Work order. Which lines in the records below mention the word "bottom"? Copy each one out.

-- Exercise data follows --

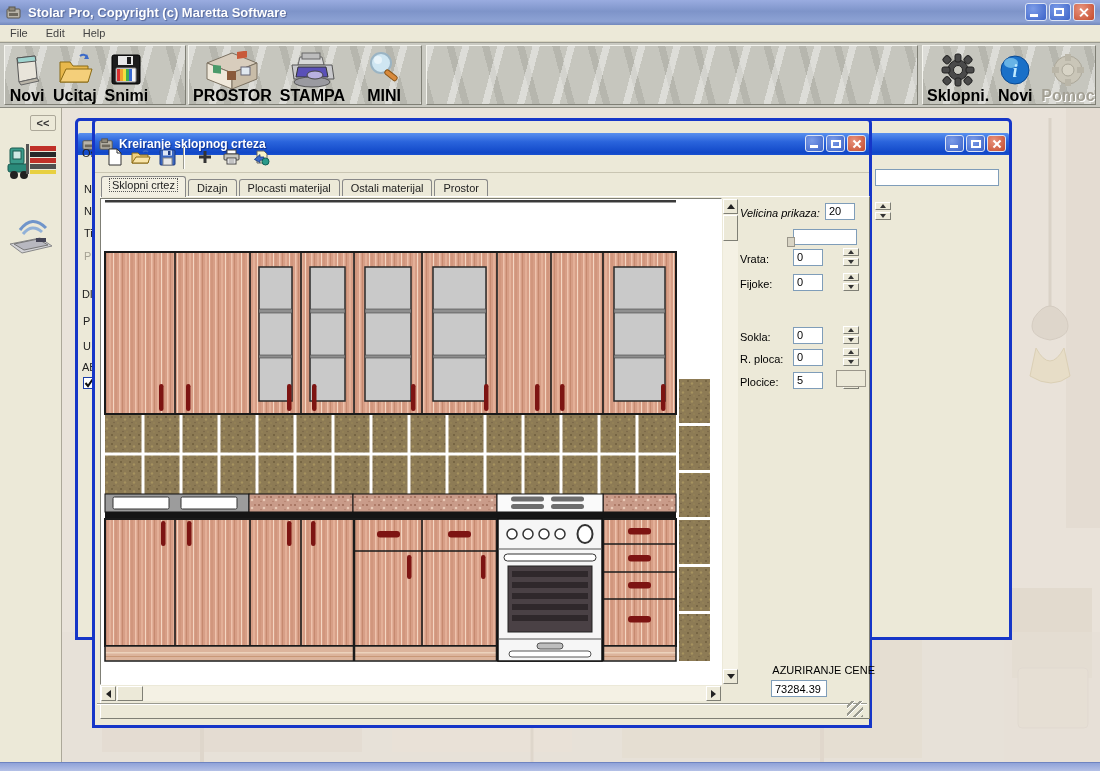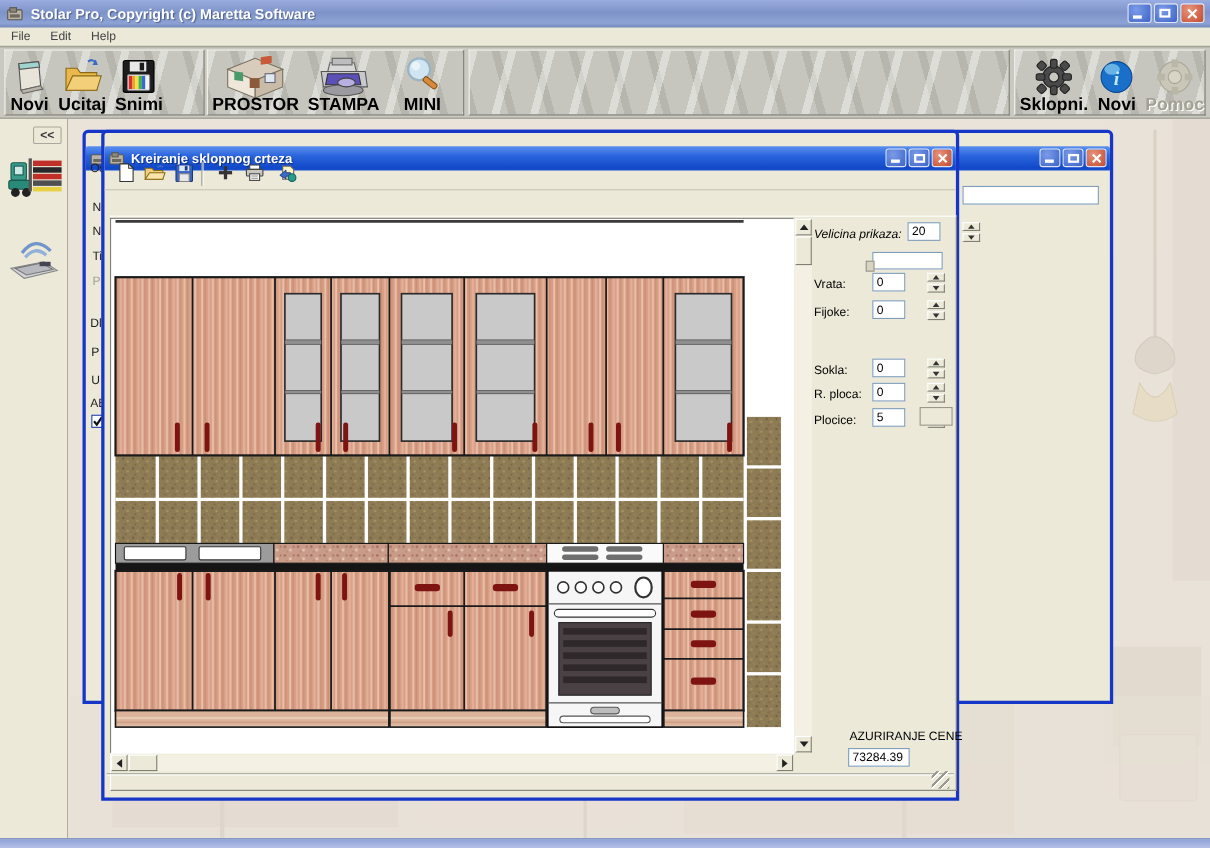--- a/index.html
+++ b/index.html
@@ -416,6 +416,13 @@
           </div>
         </div>
 
+        <div id="tabrow">
+          <div class="tab active"><span class="focus">Sklopni crtez</span></div>
+          <div class="tab">Dizajn</div>
+          <div class="tab">Plocasti materijal</div>
+          <div class="tab">Ostali materijal</div>
+          <div class="tab">Prostor</div>
+        </div>
         <div id="tabpage-border"></div>
 
         <div class="abs" style="left:5px; top:77px; width:622px; height:487px; background:#fff; border:1px solid #7f7f75; border-right-color:#fff; border-bottom-color:#fff;">

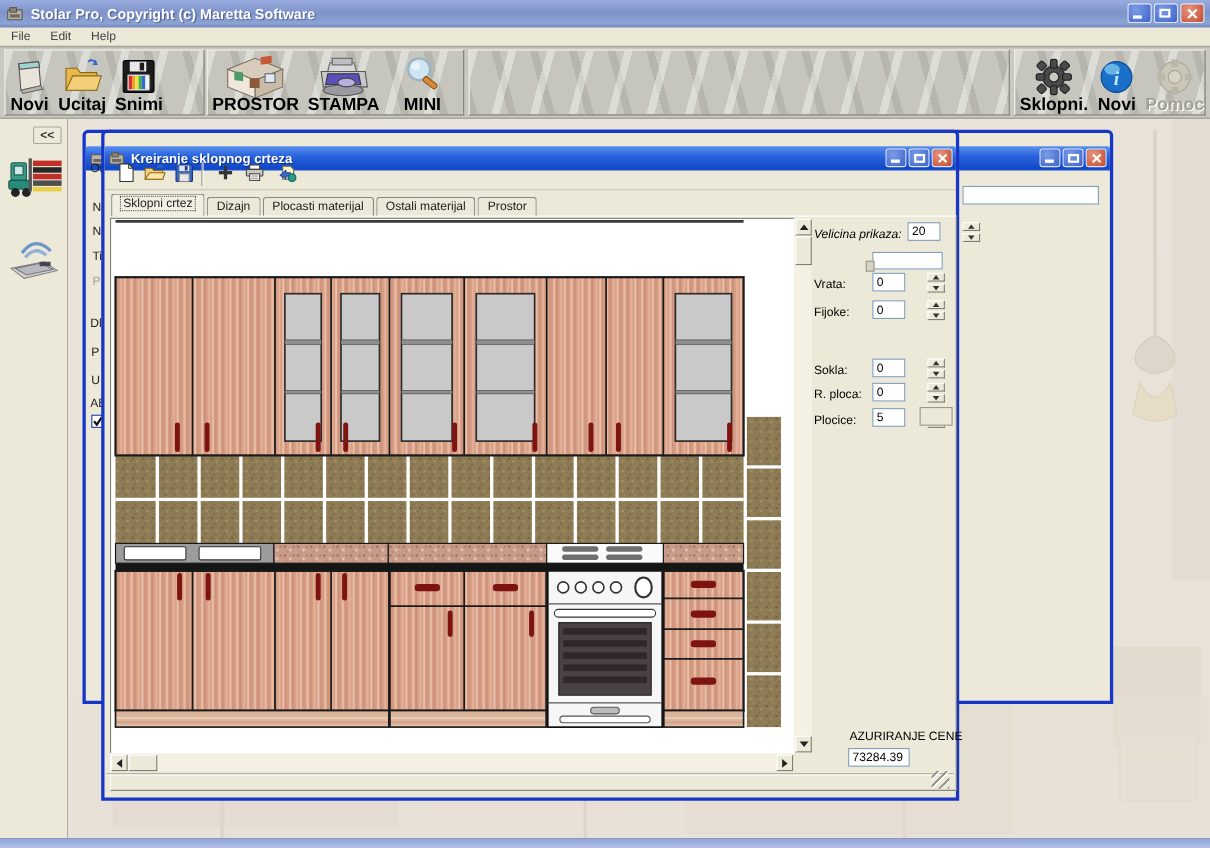--- a/index.html
+++ b/index.html
@@ -68,7 +68,7 @@
   input.xp-field { outline:none; }
 
   
-  .spin { position:absolute; display:flex; align-items:flex-start; gap:20px; }
+  .spin { position:absolute; display:flex; align-items:center; gap:20px; }
   .spin input { width:30px; height:17px; }
   .spin-btns { display:flex; flex-direction:column; gap:2px; }
   .spin-btn { width:16px; height:8px; background:#ece9d8; border:1px solid; border-color:#fff #7f7f75 #7f7f75 #fff; display:flex; align-items:center; justify-content:center; }

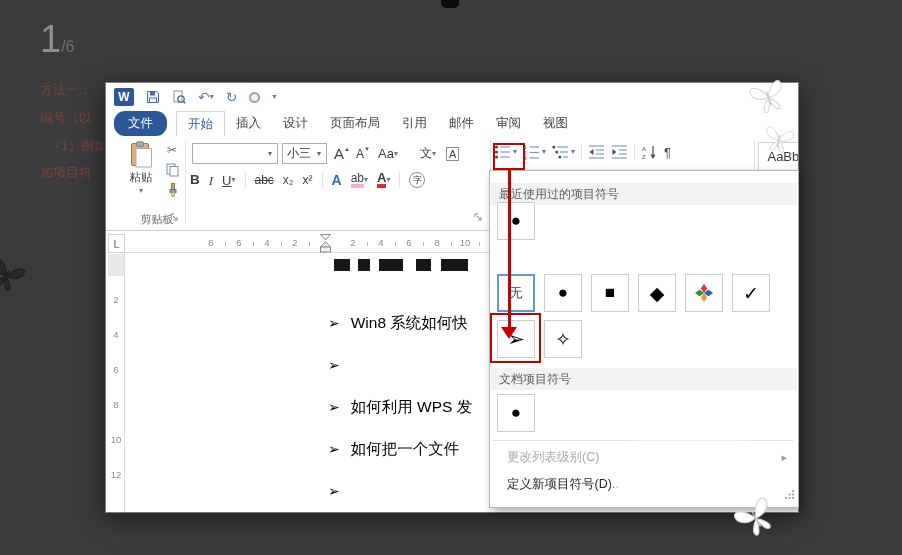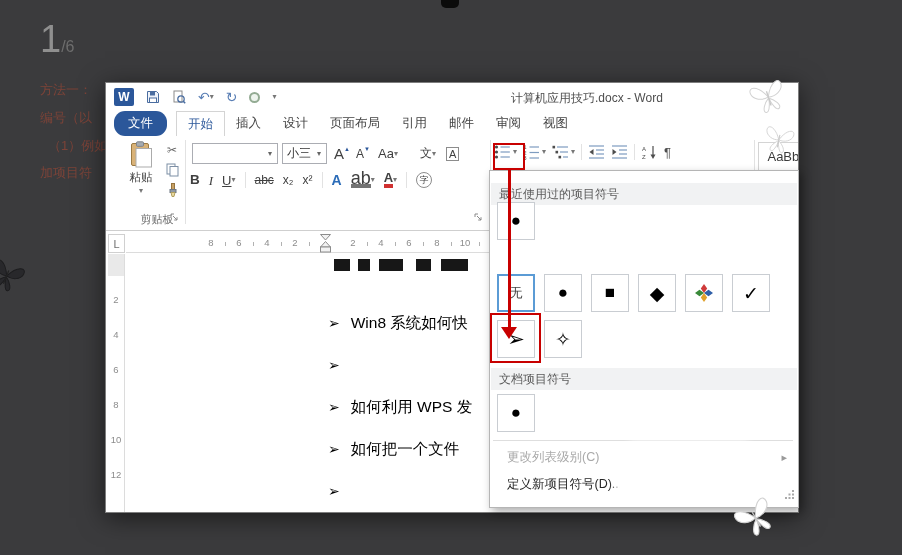--- a/index.html
+++ b/index.html
@@ -154,7 +154,6 @@
           </span>
         <span class="q tiny-caret">▾</span>
       </div>
-      <div class="title">计算机应用技巧.docx - Word</div>
     </div>
 
     <div class="tabrow">

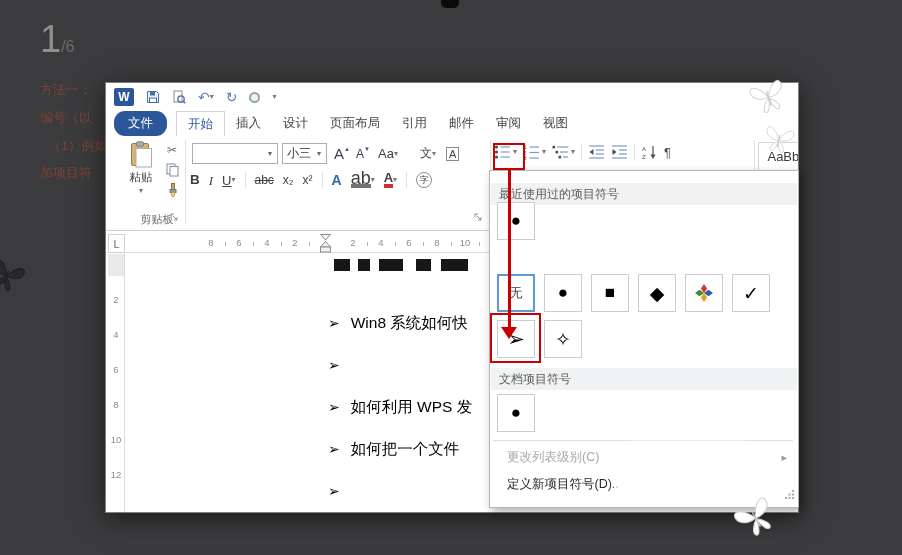--- a/index.html
+++ b/index.html
@@ -244,7 +244,7 @@
         <span class="vdiv"></span>
         <span class="r2" style="color:#2b6cb8;font-weight:bold;font-size:14px">A</span>
         <span class="r2">
-            <span style="font-size:18px;border-bottom:4px solid #737373;line-height:11px">ab</span>
+            <span style="font-size:12px;border-bottom:4px solid #f9a8d4;line-height:11px">ab</span>
             <span class="tiny-caret">▾</span>
           </span>
         <span class="r2">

-- Exercise data concluded --

The answer.
         <div class="abs" style="left:5px; top:77px; width:622px; height:487px; background:#fff; border:1px solid #7f7f75; border-right-color:#fff; border-bottom-color:#fff;">
-            <span style="font-size:18px;border-bottom:4px solid #737373;line-height:11px">ab</span>
+            <span style="font-size:12px;border-bottom:4px solid #f9a8d4;line-height:11px">ab</span>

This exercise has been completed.